Berlin has a habit of turning temporary flings with the city into indefinite chapters of one’s life. This is what happened to indie pop band Parcels. Ten years after the five-piece landed here as fresh-faced 18-year-olds from the coastal town of Byron Bay, Australia, the city still has three of them in its grasp – though the grip feels different now. Back then, Anatole Serret, Jules Crommelin, Louie Swain, Noah Hill and Patrick Hetherington were high school mates sharing a one-room flat on Finowstraße in Friedrichshain – three in the bed, two on the couch, they recall. “As an 18-year-old kid, Berlin was such a hustling, bustling, metropolitan, larger-than-life city,” drummer Anatole Serret tells me. “I still love Berlin, but the way that I move through the city has maybe changed.”
I’m allergic to that ‘too cool for school’ vibe. We felt together this summer. It was really fun, actually.
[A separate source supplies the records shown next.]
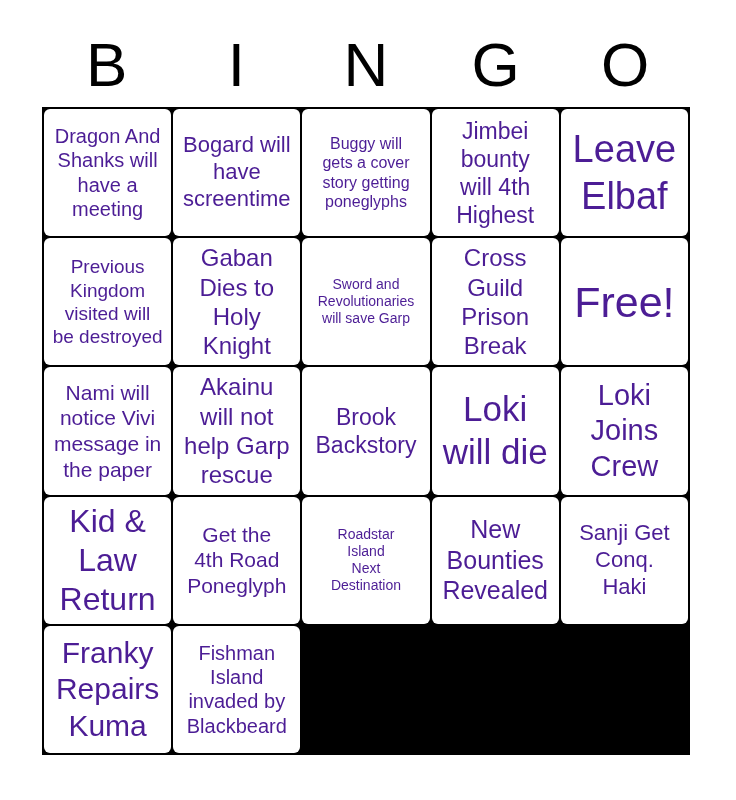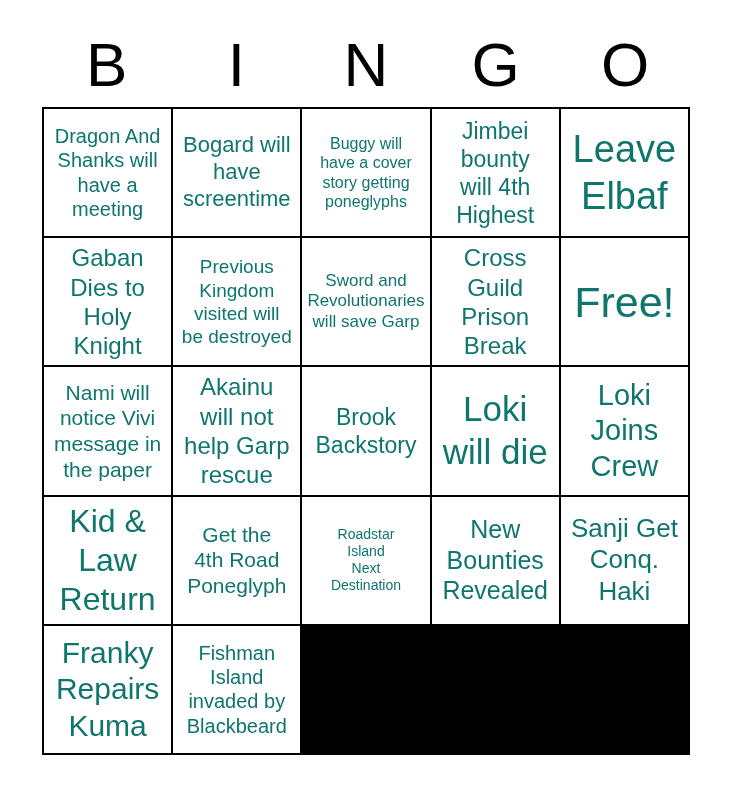--- a/index.html
+++ b/index.html
@@ -50,7 +50,8 @@
     line-height: 1.22;
     padding: 0 2px;
     overflow: hidden;
-    color: #0f766e;
+    color: #4c1d95;
+    border-radius: 6px;
   }
 </style>
 </head>

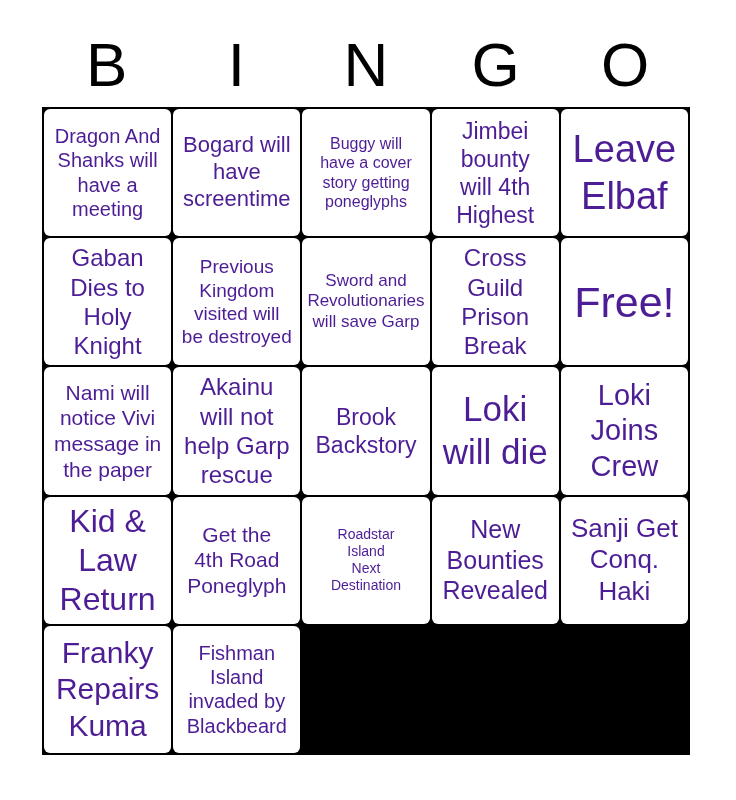--- a/index.html
+++ b/index.html
@@ -76,7 +76,7 @@
 have
 screentime</div>
     <div class="cell" style="font-size:16px">Buggy will
-have a cover
+gets a cover
 story getting
 poneglyphs</div>
     <div class="cell" style="font-size:23px">Jimbei

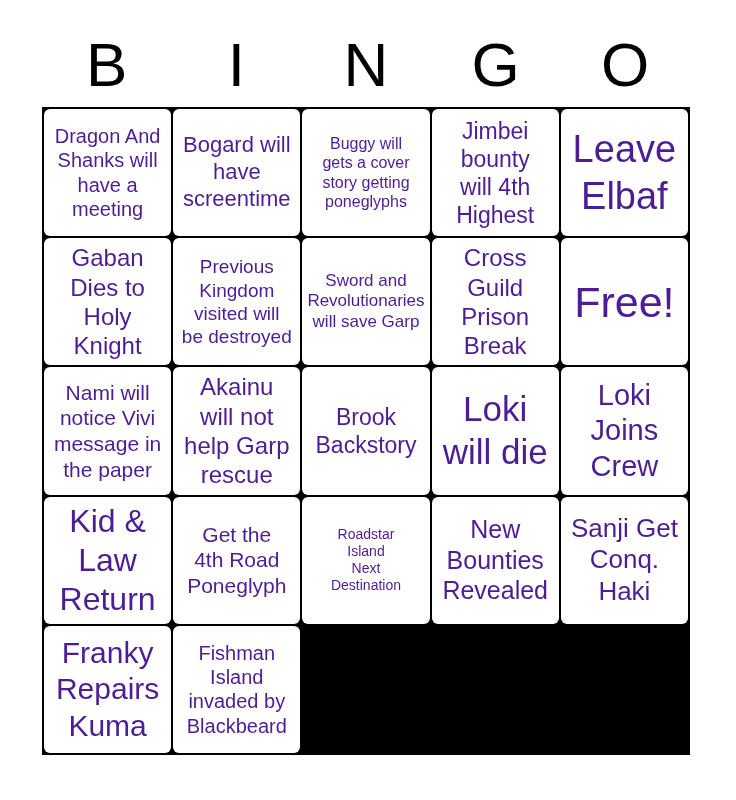--- a/index.html
+++ b/index.html
@@ -86,14 +86,14 @@
 
     <div class="cell" style="font-size:38px">Leave
 Elbaf</div>
+    <div class="cell" style="font-size:19px">Previous
+Kingdom
+visited will
+be destroyed</div>
     <div class="cell" style="font-size:24px">Gaban
 Dies to
 Holy
 Knight</div>
-    <div class="cell" style="font-size:19px">Previous
-Kingdom
-visited will
-be destroyed</div>
 
     <div class="cell" style="font-size:17px">Sword and
 Revolutionaries

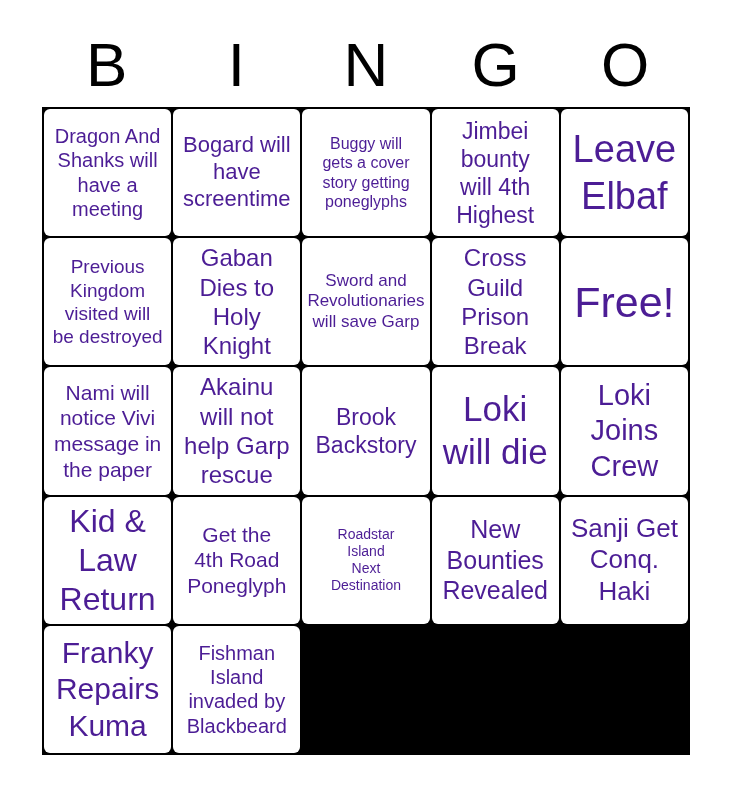--- a/index.html
+++ b/index.html
@@ -95,7 +95,7 @@
 Holy
 Knight</div>
 
-    <div class="cell" style="font-size:17px">Sword and
+    <div class="cell" style="font-size:14px">Sword and
 Revolutionaries
 will save Garp</div>
     <div class="cell" style="font-size:24px">Cross

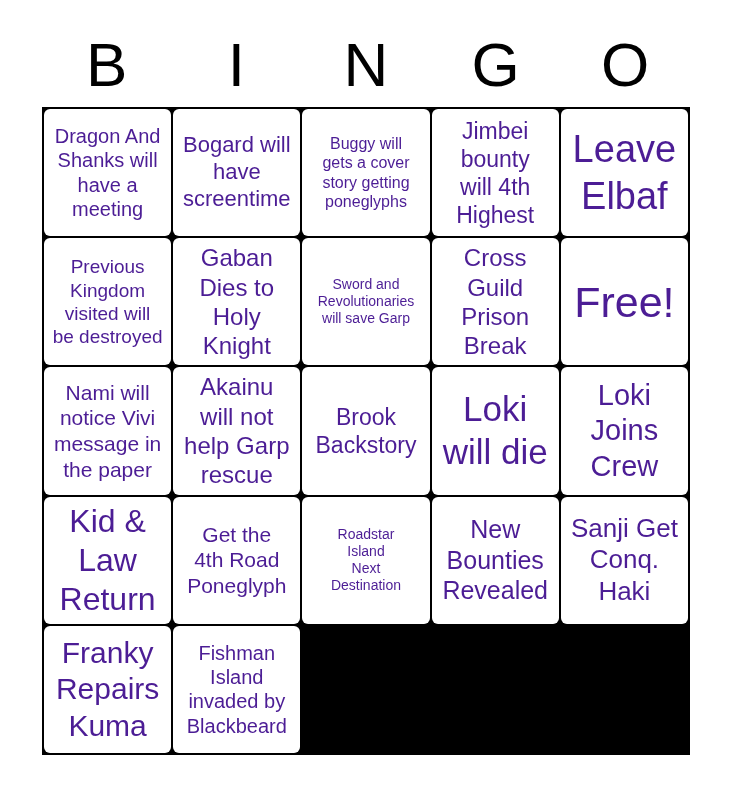--- a/index.html
+++ b/index.html
@@ -133,7 +133,7 @@
     <div class="cell" style="font-size:25px">New
 Bounties
 Revealed</div>
-    <div class="cell" style="font-size:26px">Sanji Get
+    <div class="cell" style="font-size:22px">Sanji Get
 Conq.
 Haki</div>
     <div class="cell" style="font-size:30px">Franky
Today, Parcels has amassed a considerable following, with over a billion streams on Spotify, 420K Instagram followers, and a collaboration with Daft Punk. But back in 2015, the quintet was far less well-known – which is to say, not at all. “We used to just call around and beg our mates for a place to rehearse. Now it’s… well, a lot nicer,” says Serret. He remembers sharing neon-lit practice spaces with heavy metal bands. “They were always complaining about us leaving rubbish … We thought they’d be the messy ones.” Now they’re rehearsing in places like Damon Albarn’s London studio, complete with coffee service.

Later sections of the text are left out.